Q. Once you’ve connected, now what?
You have engagement. You have their interest. They are saying, ‘OK, tell me more.’ This is permission-based communication. Now we go on to conveying. Oftentimes, people lose when they’re conveying because they convey too much information. Today, people are buried under an avalanche of information. The last thing we need is more info. Do you need people to send you more lengthy e-mails? Do you need more things coming in to you? Absolutely not. To me, the winner is the person who can communicate something that is very big and funnel it down into an understandable bite. What you’re going for is clarity not confusion.
Once you have connected and they’re listening, and then you convey and they understand you, now you can move into convincing them to take a specific action.
But that’s where many people still go wrong. You have to have a specific goal either for them to do something or believe something. Without that, you’re just being general, you’re letting them off the hook. That’s not true influence.
Q. So what should executives do to create that call to action?
One of the most effective ones that I see in the workplace is peer power, which means transferring ownership of the idea from you to someone else.
Let’s say you’re not the most influential leader in the room with this particular group, so what do you do? You find someone else who is influential in that group. You go to them before this big meeting and you say, ‘I’d like to run this idea past you. What do you think?’
I learned this technique from a woman who was a senior vice president. She was the only woman on the executive team and knew that she needed a peer. So she would go and talk to another senior vice president before the meeting and would say, ‘What do you think of this idea?’

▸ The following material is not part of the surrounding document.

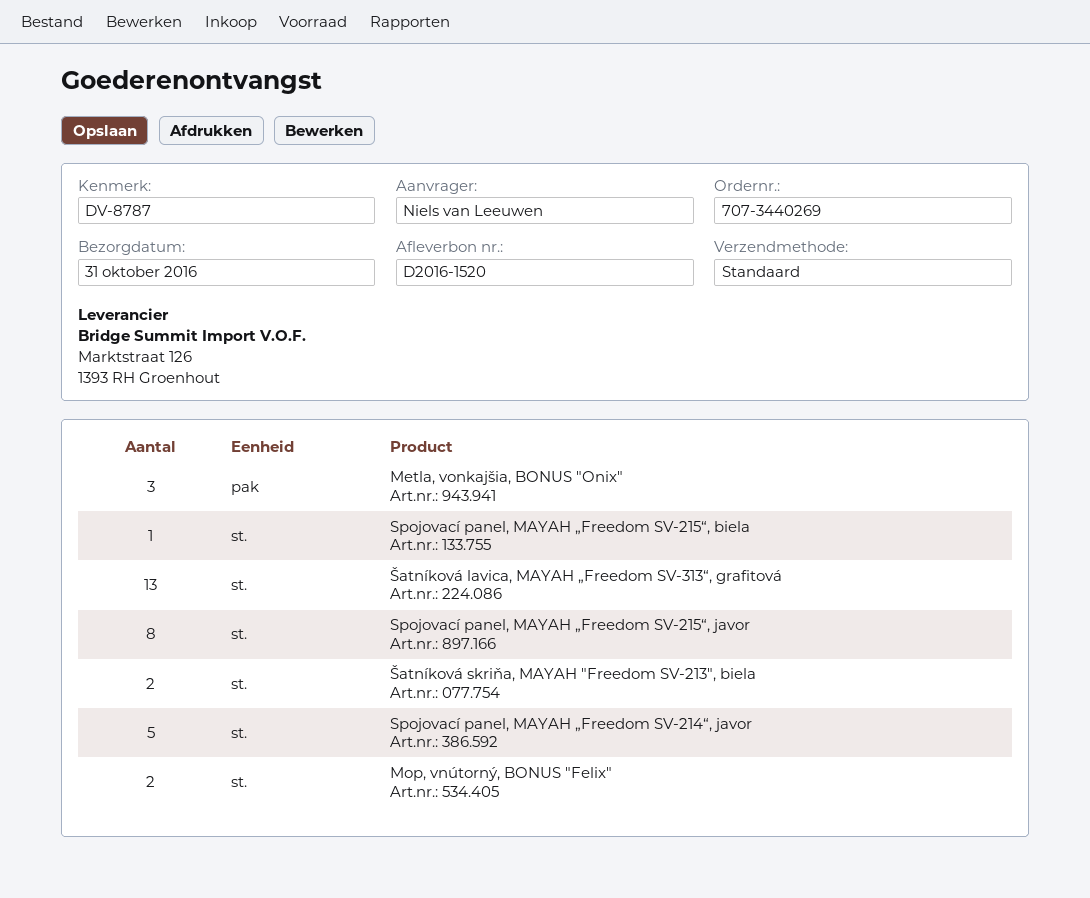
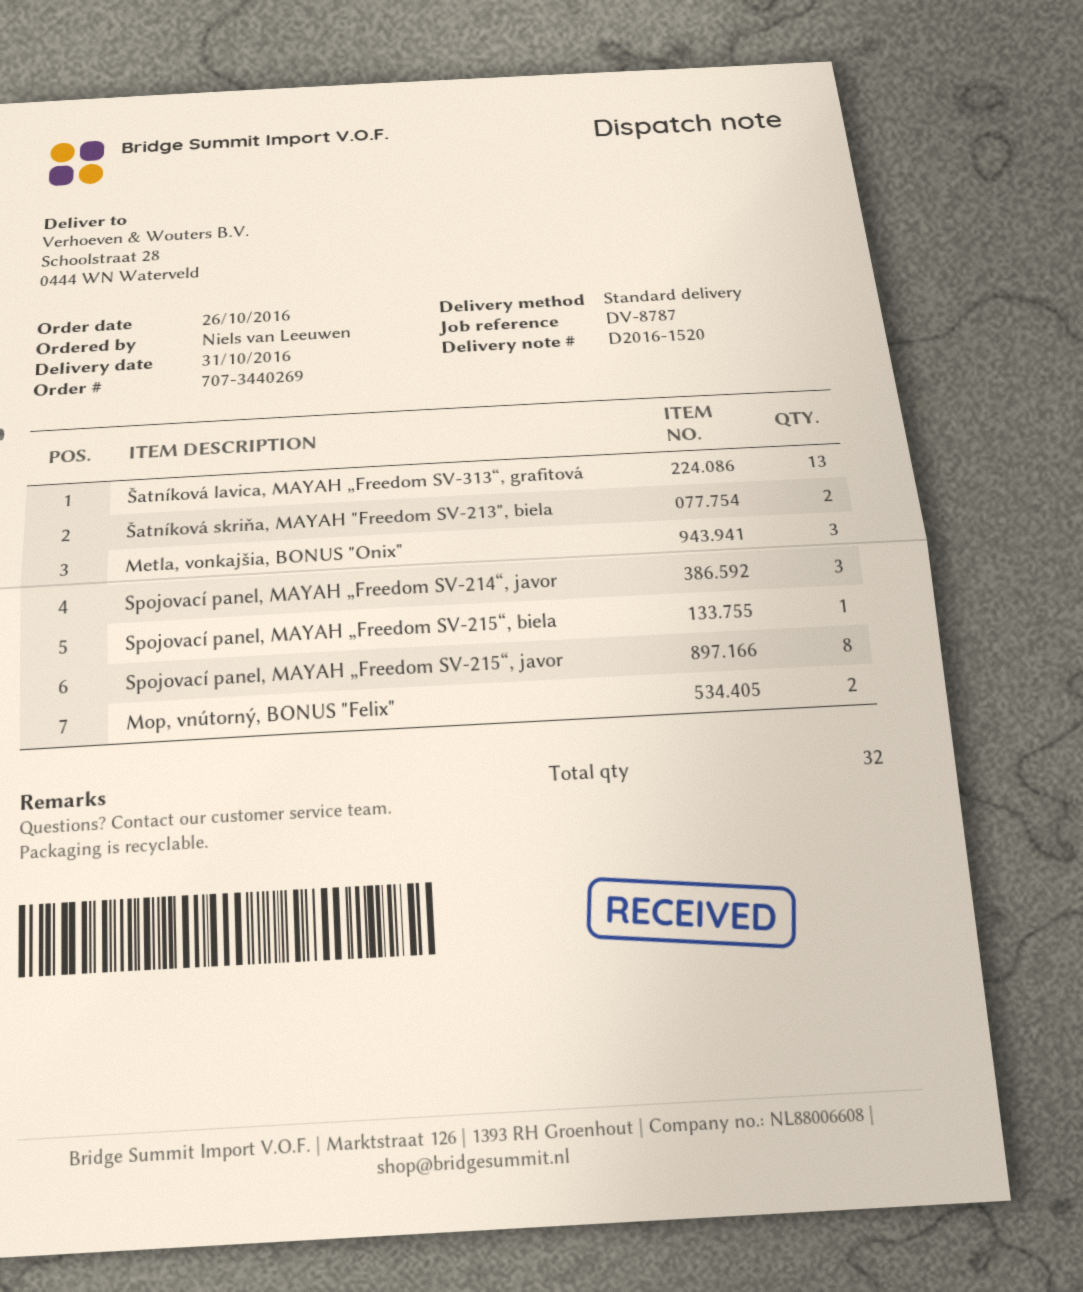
Spojovací panel, MAYAH „Freedom SV-214“, javor: 5 -> 3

What happened is the other person could clarify the idea and make it better so she could find the weak spots. Then that person became her champion, so in the meeting, when she was presenting this, she had somebody who had her back. The key is to pick an influential person in that group.
Q. Does the way we communicate really make that big of a difference?
It makes a difference that you communicate authentically. Let’s look at two people. Let’s look at Steve Jobs and Bill
Gates. Now whom would you say is the better communicator of the two, who is more influential?
Steve Jobs has more of the rock star status as a presenter onstage. I would argue that Bill Gates is every bit as influential as he is, but Bill is who he is. He is authentic. What he realizes is that it’s a long game and convincing people isn’t a thunderbolt event.
I think that as long as people feel you are who you say you are they will give you slack for not being slick. I think the difference is being smooth versus being slick. Nobody likes Mr. Slick because you don’t trust that person. You know it’s a put on, and when they walk away from you, you both feel you need a shower because something in your gut said what just happened here that wasn’t real.
Steve Jobs becomes more of his good self when he is onstage. When he is onstage, suddenly he becomes the person I think he wishes he were in person, because he becomes patient. He uses what I call the power pause. When he is onstage, he will let it breath. He’ll say something important, and he’ll let it breath, and he’ll let it sink in. That’s part of his brilliance as a presenter — he actually has patience on stage where he does not necessarily in real life.